The heads of Australia's leading accelerators recently met over lunch in Woolloomooloo, and the mood was overwhelmingly optimistic about the future of local start-ups.

However, this enthusiasm was undermined by the revelation that the latest batch of Startmate companies were incorporated in Delaware, in the United States.

Startmate co-founder Niki Scevak explained that the primary reason for this was because of the payments infrastructure in Australia, which is managed by the big banks. It is extremely difficult for start-ups to navigate the red tape and bureaucracy involved. The system is not suited to online transaction-based start-ups that live and die by their ability to generate web sales around the world, and to process the corresponding credit card payments.
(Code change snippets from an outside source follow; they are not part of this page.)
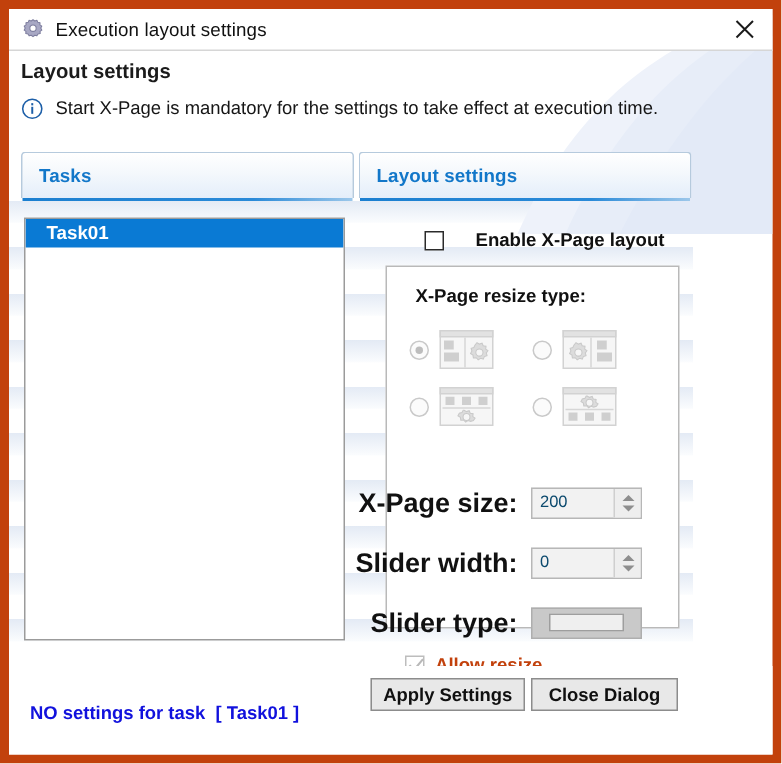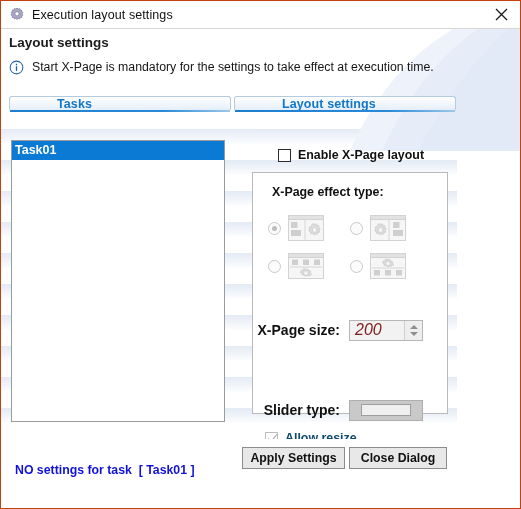--- a/index.html
+++ b/index.html
@@ -9,21 +9,21 @@
     background: #ffffff;
     font-family: "Liberation Sans", sans-serif;
     -webkit-font-smoothing: antialiased;
   }
 
   #window {
     position: relative;
     width: 521px;
     height: 509px;
     box-sizing: border-box;
-    border: 1px solid #c2410c;
+    border: 6px solid #c2410c;
     background: #ffffff;
     overflow: hidden;
   }
 
   
   #titlebar {
     position: relative;
     height: 27px;
     background: #ffffff;
     border-bottom: 1px solid #d6d6d6;
@@ -104,30 +104,29 @@
   
   #tabs {
     position: absolute;
     left: 0; top: 95px;
     width: 521px; height: 28px;
     z-index: 4;
   }
   .tab {
     position: absolute;
     top: 0;
-    height: 14px;
+    height: 31px;
     box-sizing: border-box;
     border: 1px solid #b6cadd;
     border-bottom: none;
     border-radius: 3px 3px 0 0;
     background: linear-gradient(to bottom, #ffffff 0%, #f4f8fc 45%, #e4eefa 100%);
     display: flex;
     align-items: center;
     cursor: default;
-    padding-left: 36px;
   }
   .tab .tab-label {
     margin-left: 11px;
     font-size: 12.5px;
     font-weight: bold;
     color: #1277c9;
     letter-spacing: .1px;
   }
   .tab .tab-underline {
     position: absolute;
@@ -145,21 +144,21 @@
     width: 214px; height: 282px;
     box-sizing: border-box;
     background: #ffffff;
     border: 1px solid #9b9b9b;
     z-index: 3;
     overflow: hidden;
   }
   .task-item {
     height: 19px;
     line-height: 19px;
-    padding-left: 3px;
+    padding-left: 14px;
     font-size: 12.5px;
     font-weight: bold;
     color: #1d1d1d;
     cursor: default;
   }
   .task-item.selected {
     background: #0a7ad4;
     color: #ffffff;
   }
 
@@ -188,21 +187,21 @@
   .cb.disabled {
     border-color: #bdbdbd;
     background: #ffffff;
   }
   .cb.disabled .tick {
     position: absolute;
     left: 1px; top: 0px;
     width: 11px; height: 11px;
   }
   #enable-label {
-    margin-left: 7px;
+    margin-left: 21px;
     font-size: 12.4px;
     font-weight: bold;
     color: #111111;
   }
 
   #group-box {
     position: absolute;
     left: 18px; top: 32px;
     width: 196px; height: 242px;
     box-sizing: border-box;
@@ -255,41 +254,40 @@
   .field-row {
     position: absolute;
     left: 0; width: 196px;
     height: 22px;
     display: flex;
     align-items: center;
   }
   .field-label {
     position: absolute;
     right: 109px;
-    font-size: 14px;
+    font-size: 18px;
     font-weight: bold;
     color: #111111;
     white-space: nowrap;
   }
   .spinner {
     position: absolute;
     left: 96px;
     width: 74px; height: 21px;
     box-sizing: border-box;
     border: 1px solid #b7b7b7;
     background: #f2f2f2;
     display: flex;
     align-items: center;
   }
   .spinner .sp-value {
     flex: 1 1 auto;
     padding-left: 5px;
-    font-size: 16px;
-    color: #7f1d1d;
-    font-style: italic;
+    font-size: 11px;
+    color: #0c4a6e;
   }
   .spinner .sp-arrows {
     width: 17px; height: 19px;
     border-left: 1px solid #cfcfcf;
     background: #eeeeee;
     display: flex;
     flex-direction: column;
     align-items: center;
     justify-content: center;
     flex: 0 0 auto;
@@ -327,21 +325,21 @@
   #allow-resize-row {
     position: absolute;
     left: 12px; top: 258px;
     display: flex; align-items: center;
     cursor: default;
   }
   #allow-resize-label {
     margin-left: 7px;
     font-size: 12.4px;
     font-weight: bold;
-    color: #0c4a6e;
+    color: #c2410c;
   }
 
   
   #footer {
     position: absolute;
     left: 0; top: 438px;
     width: 521px; height: 70px;
     background: #ffffff;
     z-index: 5;
   }
@@ -427,21 +425,21 @@
   </div>
 
   <div id="settings-pane">
 
     <div id="enable-row">
       <span class="cb"></span>
       <span id="enable-label">Enable X-Page layout</span>
     </div>
 
     <div id="group-box">
-      <div id="group-title">X-Page effect type:</div>
+      <div id="group-title">X-Page resize type:</div>
 
       <div class="radio-cell" id="rc-1">
         <span class="rb checked"></span>
         <svg class="thumb" viewBox="0 0 38 28">
           <rect x="1.5" y="1.5" width="35" height="25" fill="#f6f6f6" stroke="#d2d2d2"></rect>
           <rect x="1.5" y="1.5" width="35" height="4" fill="#e2e2e2" stroke="#d2d2d2"></rect>
           <rect x="4" y="8" width="6.5" height="6" fill="#cfcfcf"></rect>
           <rect x="4" y="16" width="10" height="6" fill="#cfcfcf"></rect>
           <line x1="18" y1="6" x2="18" y2="26" stroke="#d6d6d6"></line>
           <path d="M26 9.5 l1.6 .9 1.8-.6 .7 1.7 1.9 .3 -.2 1.9 1.5 1.1 -1.1 1.5 .5 1.8 -1.8 .6 -.7 1.7 -1.8-.5 -1.6 1 -1.3-1.4 -1.9 .1 -.3-1.9 -1.6-1 .9-1.7 -.5-1.8 1.8-.5 .8-1.7z" fill="#dcdcdc" stroke="#c9c9c9" stroke-width=".7"></path>
@@ -494,20 +492,30 @@
         <span class="field-label">X-Page size:</span>
         <span class="spinner">
           <span class="sp-value">200</span>
           <span class="sp-arrows">
             <span class="arrow-up"></span>
             <span class="arrow-dn"></span>
           </span>
         </span>
       </div>
 
+      <div class="field-row" id="row-slider">
+        <span class="field-label">Slider width:</span>
+        <span class="spinner">
+          <span class="sp-value">0</span>
+          <span class="sp-arrows">
+            <span class="arrow-up"></span>
+            <span class="arrow-dn"></span>
+          </span>
+        </span>
+      </div>
 
       <div class="field-row" id="row-color">
         <span class="field-label">Slider type:</span>
         <span class="color-swatch">
           <span class="inner"></span>
         </span>
       </div>
 
       <div id="allow-resize-row">
         <span class="cb disabled">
He said that wasting a lot of time dealing with the Australian process was a harsh lesson learned with the first intake of Startmate companies. A quick and easy solution was to incorporate the companies in the US, which is home to a different payment structure and a range of start-up-friendly Silicon Valley banks.

All 10 Startmate companies took up the opportunity to be registered in America. The move has already paid dividends for Ninja Blocks, which organised a Kickstarter project that raised over $87,000 — a mere pipe dream for an Australian company.

There are other side benefits for an entrepreneur to register their company in the United States, including making it easier to raise money from American investors, and being acquired by American companies.

However, it makes efforts to cultivate the local start-up ecosystem seem futile, because it makes it easier for the best talent and technology to be exported to America.

One example is the acquisition of Startmate alumni Grabble by retail giant Walmart, which saw the local ecosystem miss out on the start-up's talent and technology, and the additional business it would've attracted.

Scevak believes that in the long run, Australia is better off, because entrepreneurs that succeed in Silicon Valley will eventually return home with a wealth of knowledge, capital and networks, which they wouldn't have earned in the local ecosystem.

"Australia will never be as good as Silicon Valley, but Australia can still get better as a start-up community," Scevak said. "I think that if people make money through a company, and they take that money and bring it back to Australia, then everyone wins. I think that the money that people make while in their time in Silicon Valley ultimately ends up in Australia, and generates new jobs and investments in start-ups.

"It's like Harry Kewell playing in the premier league and moving back to the Melbourne Victory. They always move back and come back, but having played on the world stage, they become better people, are learning a whole heap of new skills, and bringing that back to Australia."

To anyone who watches the A-League, it's clear that Harry Kewell's best years are behind him. In his first season back in Australia, he isn't even in the top five goal scorers for the year, which has threatened his team's finals chances.

The argument "to be the best in the world, you have to be in America" has been largely discredited by the recent string of locally based start-up success stories, which built their businesses from the ground up locally and proved their business model in Australia.

The likes of Atlassian, 99Designs, BigCommerce, OzForex and countless others succeeded because they survived the harsh Australian operating conditions — small local market, limited talent and resource pool, very little access to funding — not because they avoided them.

They eventually expanded to America, but the local start-up ecosystem and economy would be much poorer if they'd chosen to relocate their businesses at an earlier point in their lifecycle.

Should we keep Australian start-ups in the country to protect the local ecosystem?